Problem description ->
For the records shown below, return an exact copy that excludes the pictures.

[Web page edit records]
━━━━━━━━━━━━━━━━━━━━
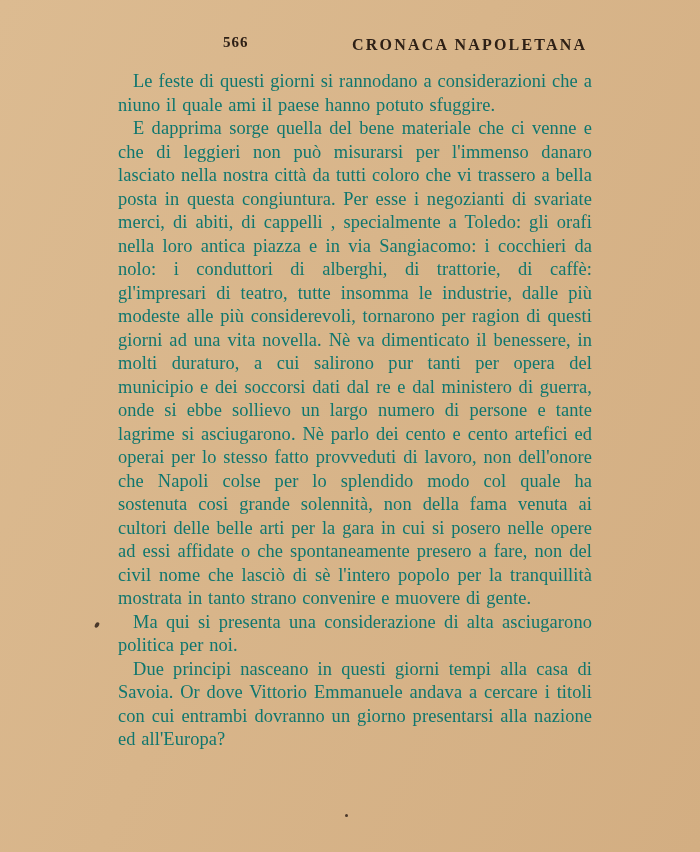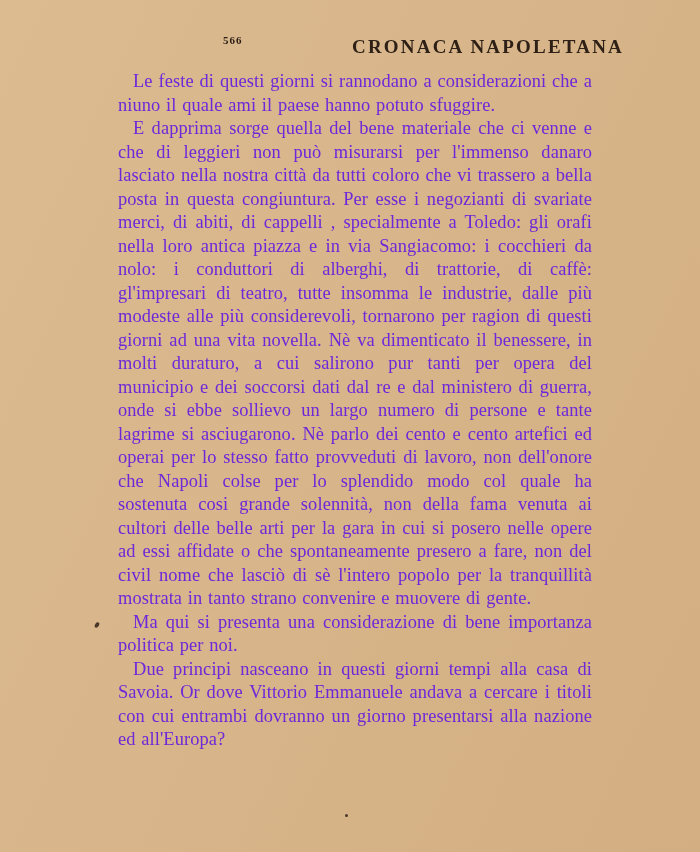--- a/index.html
+++ b/index.html
@@ -24,48 +24,48 @@
   }
   .header {
     position: relative;
     height: 24px;
     margin-bottom: 12px;
   }
   .page-number {
     position: absolute;
     left: 223px;
     top: 0;
-    font-size: 11px;
+    font-size: 15px;
     font-weight: bold;
     letter-spacing: 1px;
     color: #2e2016;
   }
   .running-title {
     position: absolute;
     left: 352px;
     top: 2px;
-    font-size: 19px;
+    font-size: 16px;
     font-weight: bold;
     letter-spacing: 2.2px;
     color: #2e2016;
     white-space: nowrap;
   }
   .text-block {
     margin-left: 118px;
     width: 474px;
   }
   .para {
     margin: 0;
     text-align: justify;
     text-indent: 15px;
     font-size: 18.4px;
     line-height: 23.5px;
     letter-spacing: 0.1px;
     word-spacing: 1px;
-    color: #6d28d9;
+    color: #0f766e;
   }
   .speck {
     position: absolute;
     background: #4a382a;
     border-radius: 50%;
   }
   .speck-left {
     left: 95px;
     top: 622px;
     width: 4px;
@@ -86,20 +86,20 @@
 <div class="page">
 
   <div class="header">
     <span class="page-number">566</span>
     <span class="running-title">CRONACA NAPOLETANA</span>
   </div>
 
   <div class="text-block">
     <p class="para">Le feste di questi giorni si rannodano a considerazioni che a niuno il quale ami il paese hanno potuto sfuggire.</p>
     <p class="para">E dapprima sorge quella del bene materiale che ci venne e che di leggieri non può misurarsi per l'immenso danaro lasciato nella nostra città da tutti coloro che vi trassero a bella posta in questa congiuntura. Per esse i negozianti di svariate merci, di abiti, di cappelli , specialmente a Toledo: gli orafi nella loro antica piazza e in via Sangiacomo: i cocchieri da nolo: i conduttori di alberghi, di trattorie, di caffè: gl'impresari di teatro, tutte insomma le industrie, dalle più modeste alle più considerevoli, tornarono per ragion di questi giorni ad una vita novella. Nè va dimenticato il benessere, in molti duraturo, a cui salirono pur tanti per opera del municipio e dei soccorsi dati dal re e dal ministero di guerra, onde si ebbe sollievo un largo numero di persone e tante lagrime si asciugarono. Nè parlo dei cento e cento artefici ed operai per lo stesso fatto provveduti di lavoro, non dell'onore che Napoli colse per lo splendido modo col quale ha sostenuta cosi grande solennità, non della fama venuta ai cultori delle belle arti per la gara in cui si posero nelle opere ad essi affidate o che spontaneamente presero a fare, non del civil nome che lasciò di sè l'intero popolo per la tranquillità mostrata in tanto strano convenire e muovere di gente.</p>
-    <p class="para">Ma qui si presenta una considerazione di bene importanza politica per noi.</p>
+    <p class="para">Ma qui si presenta una considerazione di alta asciugarono politica per noi.</p>
     <p class="para">Due principi nasceano in questi giorni tempi alla casa di Savoia. Or dove Vittorio Emmanuele andava a cercare i  titoli con cui entrambi dovranno un giorno presentarsi alla nazione ed all'Europa?</p>
   </div>
 
   <span class="speck speck-left"></span>
   <span class="speck speck-bottom"></span>
 
 </div>
 
 </body></html>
━━━━━━━━━━━━━━━━━━━━
Task result ->
--- a/index.html
+++ b/index.html
@@ -24,48 +24,48 @@
   }
   .header {
     position: relative;
     height: 24px;
     margin-bottom: 12px;
   }
   .page-number {
     position: absolute;
     left: 223px;
     top: 0;
-    font-size: 11px;
+    font-size: 15px;
     font-weight: bold;
     letter-spacing: 1px;
     color: #2e2016;
   }
   .running-title {
     position: absolute;
     left: 352px;
     top: 2px;
-    font-size: 19px;
+    font-size: 16px;
     font-weight: bold;
     letter-spacing: 2.2px;
     color: #2e2016;
     white-space: nowrap;
   }
   .text-block {
     margin-left: 118px;
     width: 474px;
   }
   .para {
     margin: 0;
     text-align: justify;
     text-indent: 15px;
     font-size: 18.4px;
     line-height: 23.5px;
     letter-spacing: 0.1px;
     word-spacing: 1px;
-    color: #6d28d9;
+    color: #0f766e;
   }
   .speck {
     position: absolute;
     background: #4a382a;
     border-radius: 50%;
   }
   .speck-left {
     left: 95px;
     top: 622px;
     width: 4px;
@@ -86,20 +86,20 @@
 <div class="page">
 
   <div class="header">
     <span class="page-number">566</span>
     <span class="running-title">CRONACA NAPOLETANA</span>
   </div>
 
   <div class="text-block">
     <p class="para">Le feste di questi giorni si rannodano a considerazioni che a niuno il quale ami il paese hanno potuto sfuggire.</p>
     <p class="para">E dapprima sorge quella del bene materiale che ci venne e che di leggieri non può misurarsi per l'immenso danaro lasciato nella nostra città da tutti coloro che vi trassero a bella posta in questa congiuntura. Per esse i negozianti di svariate merci, di abiti, di cappelli , specialmente a Toledo: gli orafi nella loro antica piazza e in via Sangiacomo: i cocchieri da nolo: i conduttori di alberghi, di trattorie, di caffè: gl'impresari di teatro, tutte insomma le industrie, dalle più modeste alle più considerevoli, tornarono per ragion di questi giorni ad una vita novella. Nè va dimenticato il benessere, in molti duraturo, a cui salirono pur tanti per opera del municipio e dei soccorsi dati dal re e dal ministero di guerra, onde si ebbe sollievo un largo numero di persone e tante lagrime si asciugarono. Nè parlo dei cento e cento artefici ed operai per lo stesso fatto provveduti di lavoro, non dell'onore che Napoli colse per lo splendido modo col quale ha sostenuta cosi grande solennità, non della fama venuta ai cultori delle belle arti per la gara in cui si posero nelle opere ad essi affidate o che spontaneamente presero a fare, non del civil nome che lasciò di sè l'intero popolo per la tranquillità mostrata in tanto strano convenire e muovere di gente.</p>
-    <p class="para">Ma qui si presenta una considerazione di bene importanza politica per noi.</p>
+    <p class="para">Ma qui si presenta una considerazione di alta asciugarono politica per noi.</p>
     <p class="para">Due principi nasceano in questi giorni tempi alla casa di Savoia. Or dove Vittorio Emmanuele andava a cercare i  titoli con cui entrambi dovranno un giorno presentarsi alla nazione ed all'Europa?</p>
   </div>
 
   <span class="speck speck-left"></span>
   <span class="speck speck-bottom"></span>
 
 </div>
 
 </body></html>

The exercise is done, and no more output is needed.